▸ What is being asked
Retype, exactly as they appear below, the lines between the line holding "(129, 557) none" and the line holding "(493, 893) none", both ends included.

▸ Task inputs
○ ○ ○ ○
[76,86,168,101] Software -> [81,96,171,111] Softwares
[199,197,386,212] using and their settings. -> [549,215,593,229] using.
○ ○ ○ ○
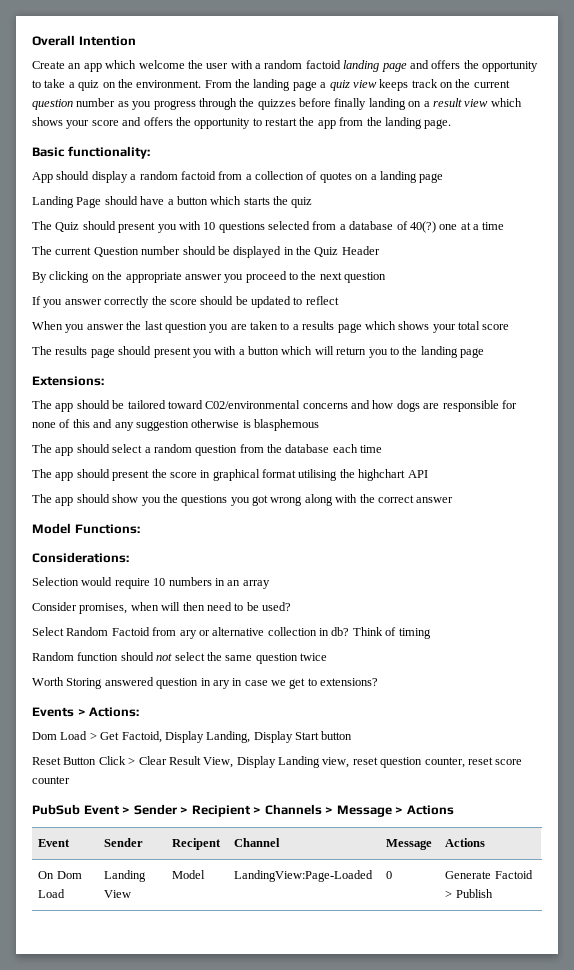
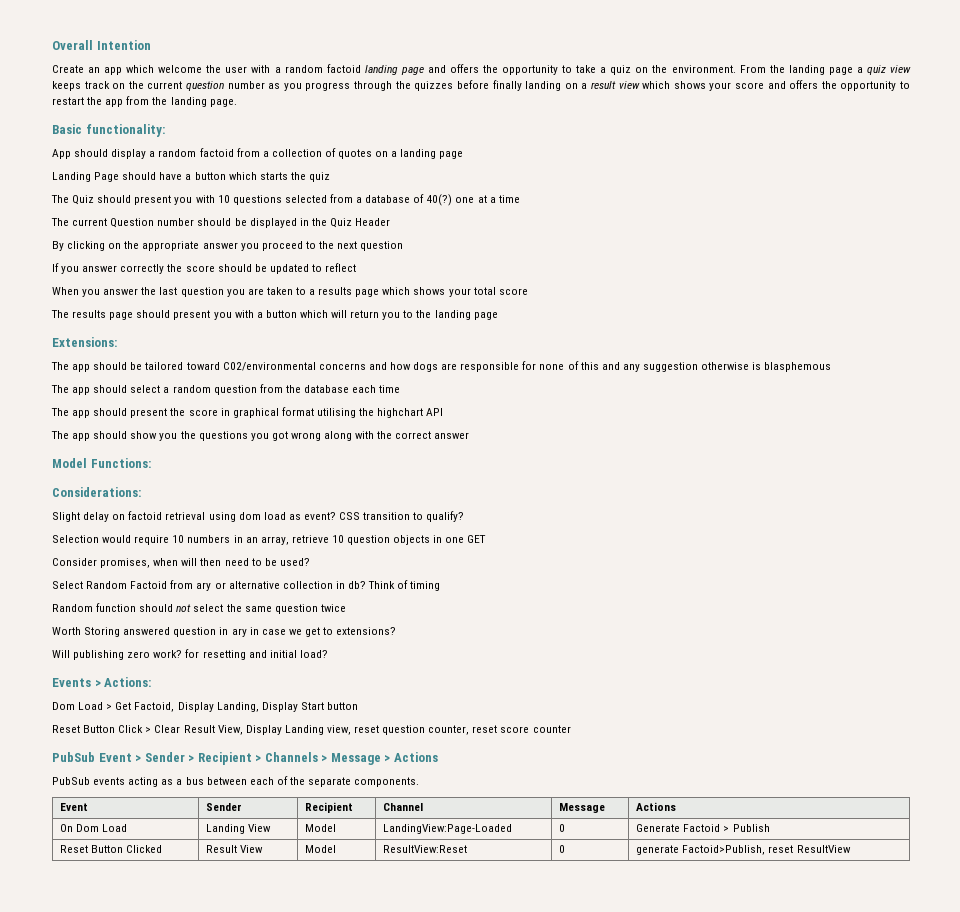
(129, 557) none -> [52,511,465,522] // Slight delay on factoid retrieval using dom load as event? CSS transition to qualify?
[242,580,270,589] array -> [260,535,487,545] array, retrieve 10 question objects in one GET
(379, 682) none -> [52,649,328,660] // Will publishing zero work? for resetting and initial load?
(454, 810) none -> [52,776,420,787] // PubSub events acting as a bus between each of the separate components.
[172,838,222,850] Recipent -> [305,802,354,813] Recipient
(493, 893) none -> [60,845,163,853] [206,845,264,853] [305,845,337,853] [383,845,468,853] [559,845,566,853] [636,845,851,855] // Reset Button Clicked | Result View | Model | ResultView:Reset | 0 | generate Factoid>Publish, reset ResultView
○ ○ ○ ○
▸ Response box
(129, 557) none -> [52,511,465,522] // Slight delay on factoid retrieval using dom load as event? CSS transition to qualify?
[242,580,270,589] array -> [260,535,487,545] array, retrieve 10 question objects in one GET
(379, 682) none -> [52,649,328,660] // Will publishing zero work? for resetting and initial load?
(454, 810) none -> [52,776,420,787] // PubSub events acting as a bus between each of the separate components.
[172,838,222,850] Recipent -> [305,802,354,813] Recipient
(493, 893) none -> [60,845,163,853] [206,845,264,853] [305,845,337,853] [383,845,468,853] [559,845,566,853] [636,845,851,855] // Reset Button Clicked | Result View | Model | ResultView:Reset | 0 | generate Factoid>Publish, reset ResultView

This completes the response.